MIT Sloan Health Systems Initiative
HSI Funds Five Research Projects in 2020
HSI held its second call for research proposals to MIT Sloan faculty in March of 2020, and will fund five projects this year. The funds will provide support for a variety of needs, including doctoral student funding, data purchasing, participation incentives, project management funding, and/or travel funding.
We are excited to be able to use HSI funding to support work that crosses disciplines within MIT Sloan, as well as work that falls within more than one of our three focus areas. We will bring you updates about these projects in the future.
Congratulations to all the recipients!The newly funded projects are:
"Warehouse Work & Worker Well-being“, by Erin Kelly in Work and Organization Studies, and Hazhir Rahmandad in System Dynamics. Funding will support a cluster-randomized trial in a national e-commerce firm’s network of 28 warehouses. The trial evaluates whether scheduling changes designed to increase workers’ say regarding their schedules will improve employee health and well-being, and benefit the firm through reduced absenteeism, reduced turnover, and perhaps increased productivity. While this study does not take place in the health care sector, its findings may have implications for health care workers and for workers in other industries characterized by demand volatility and highly interdependent work processes. This study aligns well with HSI’s exploration of research in employee population health.
- “Combining machine learning and behavioral insights to encourage medication adherence”, by Jónas Jónasson in Operations Management, and the MIT Applied Cooperation Team led by David Rand in Marketing and Erez Yoeli, a research scientist in Marketing. This project builds on prior research demonstrating that users of a mobile phone platform to support tuberculosis treatment demonstrated a 67% reduction in treatment non-completion relative to a control group receiving standard care.The new effort consists of two parts: classifier development, and testing those classifiers in a field trial. The classifiers aim to identify patients who will benefit most from treatment. One is designed for use prior to enrollment to determine who should be granted access. The other will be applied post-enrollment to identify patients who might benefit from increased engagement based on their interactions with the platform, to focus on those most at risk of non-completion.
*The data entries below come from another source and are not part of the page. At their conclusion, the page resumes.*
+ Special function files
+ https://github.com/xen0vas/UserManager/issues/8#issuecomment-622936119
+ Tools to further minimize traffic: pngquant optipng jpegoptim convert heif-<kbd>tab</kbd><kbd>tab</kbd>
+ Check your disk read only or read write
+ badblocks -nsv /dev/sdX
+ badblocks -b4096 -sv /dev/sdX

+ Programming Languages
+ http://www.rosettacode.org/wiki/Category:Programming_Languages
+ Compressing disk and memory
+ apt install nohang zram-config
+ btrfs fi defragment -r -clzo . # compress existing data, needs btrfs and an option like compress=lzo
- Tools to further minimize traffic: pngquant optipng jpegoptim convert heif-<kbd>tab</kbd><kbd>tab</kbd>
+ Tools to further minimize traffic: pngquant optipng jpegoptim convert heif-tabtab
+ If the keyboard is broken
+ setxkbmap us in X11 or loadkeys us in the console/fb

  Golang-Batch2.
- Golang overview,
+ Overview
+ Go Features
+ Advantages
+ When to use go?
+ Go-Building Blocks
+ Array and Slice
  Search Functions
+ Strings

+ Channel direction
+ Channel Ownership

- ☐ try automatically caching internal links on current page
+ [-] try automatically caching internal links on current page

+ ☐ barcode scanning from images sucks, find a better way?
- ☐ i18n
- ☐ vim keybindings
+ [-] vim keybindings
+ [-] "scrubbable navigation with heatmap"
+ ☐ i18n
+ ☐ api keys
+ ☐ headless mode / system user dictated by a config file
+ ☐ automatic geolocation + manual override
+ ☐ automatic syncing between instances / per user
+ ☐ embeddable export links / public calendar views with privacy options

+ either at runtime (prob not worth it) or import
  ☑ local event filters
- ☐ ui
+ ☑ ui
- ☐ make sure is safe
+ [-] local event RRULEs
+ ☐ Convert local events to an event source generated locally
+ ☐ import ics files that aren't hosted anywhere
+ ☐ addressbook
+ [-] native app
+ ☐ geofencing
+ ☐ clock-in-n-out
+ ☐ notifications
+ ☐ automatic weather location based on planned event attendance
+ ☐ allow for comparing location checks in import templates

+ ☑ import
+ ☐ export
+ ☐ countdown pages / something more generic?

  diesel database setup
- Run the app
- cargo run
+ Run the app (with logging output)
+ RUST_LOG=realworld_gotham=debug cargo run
The field trial will be a set of randomized control trials that compare multiple treatment groups with control groups, to show both the cost and success impacts of using each classifier. The goal is show that using the classifiers will save substantial costs while also improving performance (the second classifier), and will lead to only modest performance reductions relative to granting all those eligible for treatment access to the platform (the first classifier).
We are very excited to be able to use HSI funding to support work that crosses disciplines within MIT Sloan.
- “The Relationship between Health IT Systems and Healthcare Industry Consolidation, Opioid Epidemic Control, or Pandemic Responsiveness”, by Catherine Tucker in Marketing and her longtime collaborator Amalia Miller at the University of Virginia. The research will use econometric methods and existing American Hospital Association survey data on IT. Research questions include:
- What is the role of healthcare IT in enhancing hospital mergers by expanding access to data, or potentially constraining the benefits of mergers if hospital IT systems prove to be costly and hard to integrate?
- How does the ability to document electronic prescribing of controlled substances impact recorded deaths from opioids? More specifically, what is the effect of allowing electronic prescriptions, sharing data with a state’s prescription drug monitoring program, and the combination of these two capabilities?
- What is the impact of the types of IT systems adopted by hospitals prior to the COVID-19 epidemic on health outcomes from the pandemics? For example, what are effects of regional health information exchange organizations (RHIOs)?
This project fits well within our focus areas of both Healthcare Analytics and Healthcare Operations, as it investigates ways in which health IT infrastructure affects care.
We are also continuing to fund two projects that we supported this past year.
- Predictive and Prescriptive Analytics to Address the Substance Abuse Crisis” by Georgia Perakis in Operations Management and Dessislava Pachamanova from Babson College. The project focus is on both prediction and prescriptive methods to improve treatment of patients with SUD. The analytics take into account patient characteristics and risk profile to prescribe the treatment that would be best for the patient, under both capacity and budget constraints and in a scalable, multi‐staged fashion. The models strongly emphasize interpretability and show promise in experiments with simulated data. The researchers are testing the models with openly available data from the MIMIC dataset, and are working with hospital partners to obtain de-identified data for customized model development and field-testing.
- “Geisinger’s Fresh Food Farmacy: a Randomized Controlled Trial” by Joseph Doyle in Applied Economics. This study, with Geisinger Health, evaluates health impacts on patients and their families of its Fresh Food Farmacy effort, a food-as-medicine approach to improve health among food-insecure patients with diabetes featuring a diet prescription filled at an FFF each week, along with dietitian advice and care management. Patient recruitment began in April 2019 with a goal of 500 participants. Close to 300 subjects have signed up as of March 2020. HSI funds are supporting research project management and incentive payments to participants for the extra testing needed to measure outcomes for the study.